Oh, yes. Christmas. Lest we forget. Such an afterthought, and then suddenly all in your face because actually you can’t reschedule December 25th to a later date. (Like, to “never”.)
Christmas Eve was do-able though, spending it at my sister-in-laws new home (the one all Brad’s siblings were raised in) for her inaugural holiday hosting. A reasonably fine time with all four siblings and almost all of their family members. Tree, food, laughter, screaming, chaos, conversation, anticipation, decorations, mandatory thank-yous to aunts and uncles. Your typical Christmas fare, for those fortunate to have a bonafide Hallmark holiday milieu. A category we quite consciously and gratefully accept. A couple family members graciously took pictures of us holding Anna’s little pink bunny in front of the tree (the family Christmas picture, as it were) without saying a word about it being weird or trite or self-indulgent. God bless them.

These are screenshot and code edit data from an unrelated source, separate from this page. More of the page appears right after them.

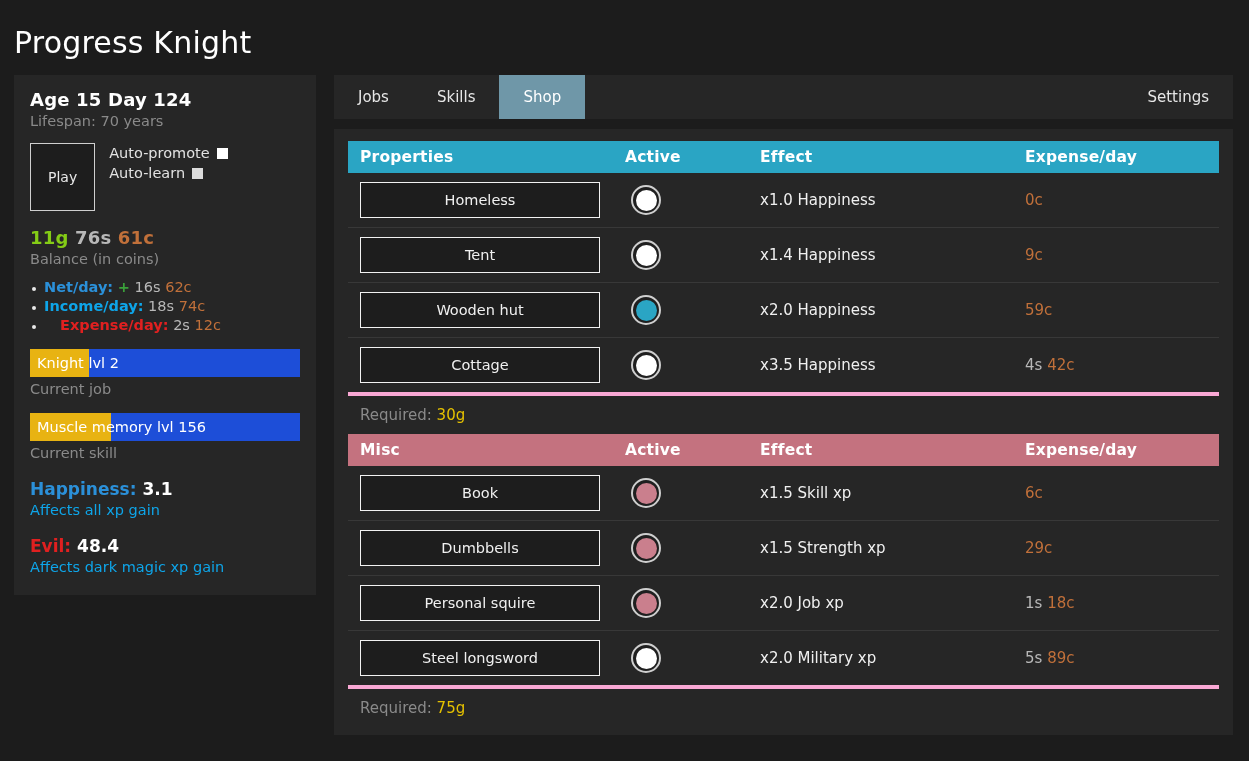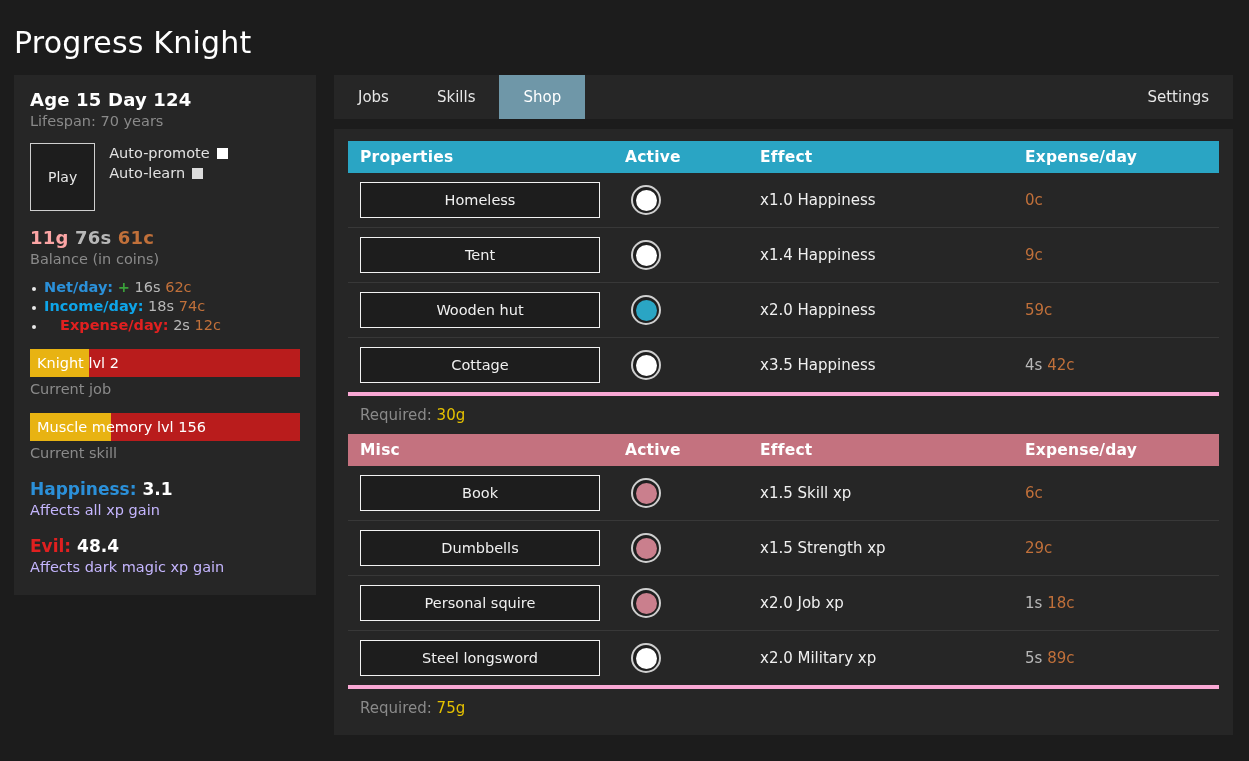--- a/index.html
+++ b/index.html
@@ -83,21 +83,21 @@
   }
   .cbox.dim { background: #dcdcdc; }
 
   
   .balance {
     margin-top: 16px;
     font-size: 18px;
     font-weight: bold;
     letter-spacing: 0.2px;
   }
-  .c-gold   { color: #fca5a5; margin-top: 44px; }
+  .c-gold   { color: #84cc16; margin-top: 44px; }
   .c-silver { color: #b8b8b8; }
   .c-copper { color: #c1703a; }
   .balance-label {
     color: #8a8a8a;
     font-size: 14.5px;
     margin-top: 3px;
   }
 
   .rates { margin-top: 12px; list-style: none; }
   .rates li {
@@ -118,21 +118,21 @@
   .lbl-net     { color: #2b90d9; font-weight: bold; }
   .lbl-income  { color: #0ea5e9; font-weight: bold; }
   .lbl-expense { color: #e02020; font-weight: bold; margin-left: 16px; }
   .plus        { color: #3aa03a; font-weight: bold; }
 
   
   .pbar-wrap { margin-top: 16px; }
   .pbar {
     position: relative;
     height: 28px;
-    background: #b91c1c;
+    background: #1d4ed8;
     overflow: hidden;
   }
   .pbar-fill {
     position: absolute;
     left: 0; top: 0; bottom: 0;
     background: #e8b312;
   }
   .pbar-text {
     position: relative;
     z-index: 2;
@@ -148,21 +148,21 @@
     margin-top: 4px;
   }
 
   
   .stat-block { margin-top: 18px; }
   .stat-line { font-size: 17px; font-weight: bold; }
   .stat-happy { color: #2b90d9; }
   .stat-evil  { color: #e02020; }
   .stat-val   { color: #ffffff; }
   .stat-sub {
-    color: #c4b5fd;
+    color: #0ea5e9;
     font-size: 14.5px;
     margin-top: 3px;
     font-weight: normal;
   }
 
   
   .main { flex: 1; min-width: 0; }
 
   .tabbar {
     background: #262626;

The thoughts you couldn’t stop of course, are the ones that include Anna plopping on her behind as she turned too fast for her uncoordinated little standing body to handle when the barking dog chased the yowling cat down the hall with two squealing 8-9 year old girls right behind them with the combined intention of creating more havoc, witnessing the potential carnage and trying to stop said carnage. Certainly Anna would have looked to us with questioning eyes to determine whether she should freak out or how, exactly, she should handle the cacaphony down the hall. “If Mom and Dad are cool, I’ll be cool.” The attention her cousins would have lavished on her. All eyes on her as she clumsily got to her own round-edged, non-choking, brain stimulating, drive-Mom-&-Dad-to-drink noisy gifts. Feeding her before ourselves. A conked out little girl in sleeper jammies on the way home, dead weight as her Daddy carried her inside, so safe and comfortable and warm. The rest of us deeply satisfied in the way you feel when the world is right.
Instead we pretty much didn’t talk about her (no need to state the obvious) and went home shivering in our gratitude for what was and our bottomless heartache for what wasn’t. Is feeling concurrently full for your blessings while utterly hollow for your losses a singularly human experience? One wonders.